**Your assignment**
Whenever a line in the entries below contains the string "ArithmeticException", copy that line.

**Dataset records**
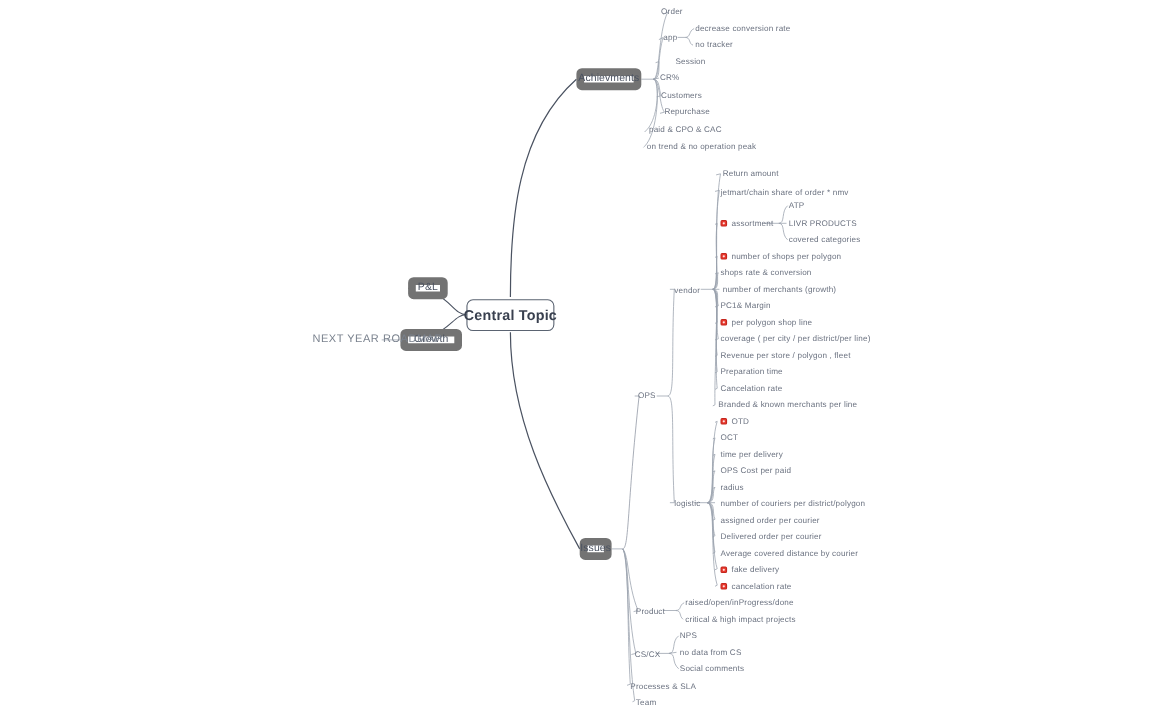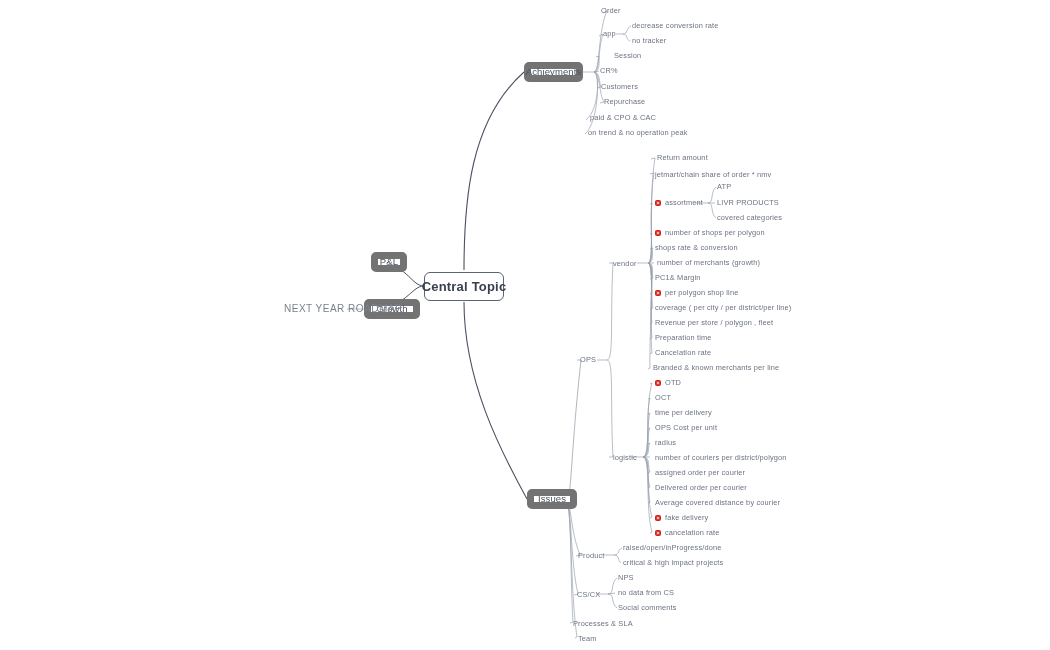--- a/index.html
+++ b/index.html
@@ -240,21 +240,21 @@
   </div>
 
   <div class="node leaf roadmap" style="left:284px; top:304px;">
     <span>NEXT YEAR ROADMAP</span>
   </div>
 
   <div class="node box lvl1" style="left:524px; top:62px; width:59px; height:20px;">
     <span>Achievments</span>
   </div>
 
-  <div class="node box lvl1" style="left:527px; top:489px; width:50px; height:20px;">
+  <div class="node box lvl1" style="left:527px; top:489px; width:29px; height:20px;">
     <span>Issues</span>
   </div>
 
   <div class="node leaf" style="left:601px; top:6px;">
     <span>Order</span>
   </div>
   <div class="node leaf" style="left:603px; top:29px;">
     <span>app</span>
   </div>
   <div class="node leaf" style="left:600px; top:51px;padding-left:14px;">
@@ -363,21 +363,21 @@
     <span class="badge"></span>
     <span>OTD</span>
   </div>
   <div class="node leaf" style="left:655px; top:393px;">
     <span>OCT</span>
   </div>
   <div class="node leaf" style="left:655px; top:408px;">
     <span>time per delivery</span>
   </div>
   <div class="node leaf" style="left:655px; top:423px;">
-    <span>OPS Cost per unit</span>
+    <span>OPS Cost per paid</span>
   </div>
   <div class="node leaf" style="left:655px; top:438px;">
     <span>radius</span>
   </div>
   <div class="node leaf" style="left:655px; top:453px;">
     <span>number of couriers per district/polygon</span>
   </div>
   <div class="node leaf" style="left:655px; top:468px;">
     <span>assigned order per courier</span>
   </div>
==
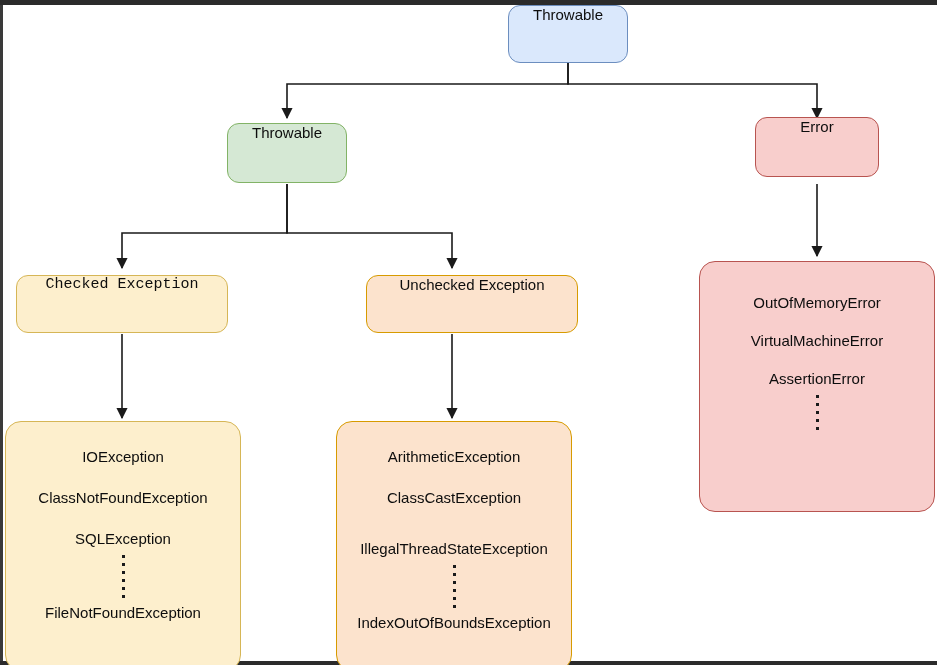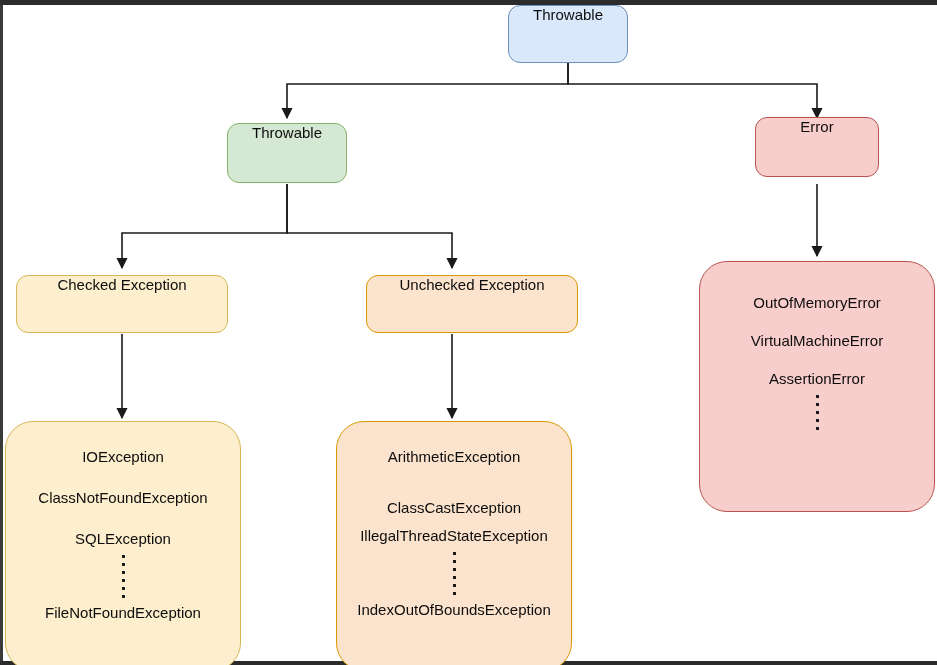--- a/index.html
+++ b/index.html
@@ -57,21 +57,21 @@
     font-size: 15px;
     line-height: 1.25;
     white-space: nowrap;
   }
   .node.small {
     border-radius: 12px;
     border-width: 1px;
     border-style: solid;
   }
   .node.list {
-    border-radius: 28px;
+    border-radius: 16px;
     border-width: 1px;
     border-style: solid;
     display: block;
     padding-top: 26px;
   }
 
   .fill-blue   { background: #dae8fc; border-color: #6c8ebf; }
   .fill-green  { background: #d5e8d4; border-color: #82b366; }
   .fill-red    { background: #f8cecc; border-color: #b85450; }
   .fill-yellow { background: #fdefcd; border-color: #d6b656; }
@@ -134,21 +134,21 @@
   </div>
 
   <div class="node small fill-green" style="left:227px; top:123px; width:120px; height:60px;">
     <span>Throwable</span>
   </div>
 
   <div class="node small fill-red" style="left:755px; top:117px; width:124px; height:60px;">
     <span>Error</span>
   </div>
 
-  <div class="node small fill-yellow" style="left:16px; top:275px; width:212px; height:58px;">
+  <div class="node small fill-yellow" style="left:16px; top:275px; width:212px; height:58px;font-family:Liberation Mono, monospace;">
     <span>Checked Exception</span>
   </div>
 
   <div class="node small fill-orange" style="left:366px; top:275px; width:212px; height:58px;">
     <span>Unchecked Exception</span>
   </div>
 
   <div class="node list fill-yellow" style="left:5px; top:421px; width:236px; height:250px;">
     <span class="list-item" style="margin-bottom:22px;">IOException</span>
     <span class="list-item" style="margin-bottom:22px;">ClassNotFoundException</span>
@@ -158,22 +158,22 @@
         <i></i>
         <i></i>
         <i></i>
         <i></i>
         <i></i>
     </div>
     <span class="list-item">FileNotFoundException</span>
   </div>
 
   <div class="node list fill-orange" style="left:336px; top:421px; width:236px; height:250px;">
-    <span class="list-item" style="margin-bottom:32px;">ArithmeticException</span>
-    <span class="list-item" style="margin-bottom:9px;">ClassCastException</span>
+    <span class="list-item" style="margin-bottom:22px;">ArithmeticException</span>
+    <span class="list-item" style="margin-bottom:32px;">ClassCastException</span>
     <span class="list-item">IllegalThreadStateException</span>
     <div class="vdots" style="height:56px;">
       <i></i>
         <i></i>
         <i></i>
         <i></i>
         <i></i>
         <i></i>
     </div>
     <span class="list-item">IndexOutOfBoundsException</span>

**Response area**
-    <span class="list-item" style="margin-bottom:32px;">ArithmeticException</span>
+    <span class="list-item" style="margin-bottom:22px;">ArithmeticException</span>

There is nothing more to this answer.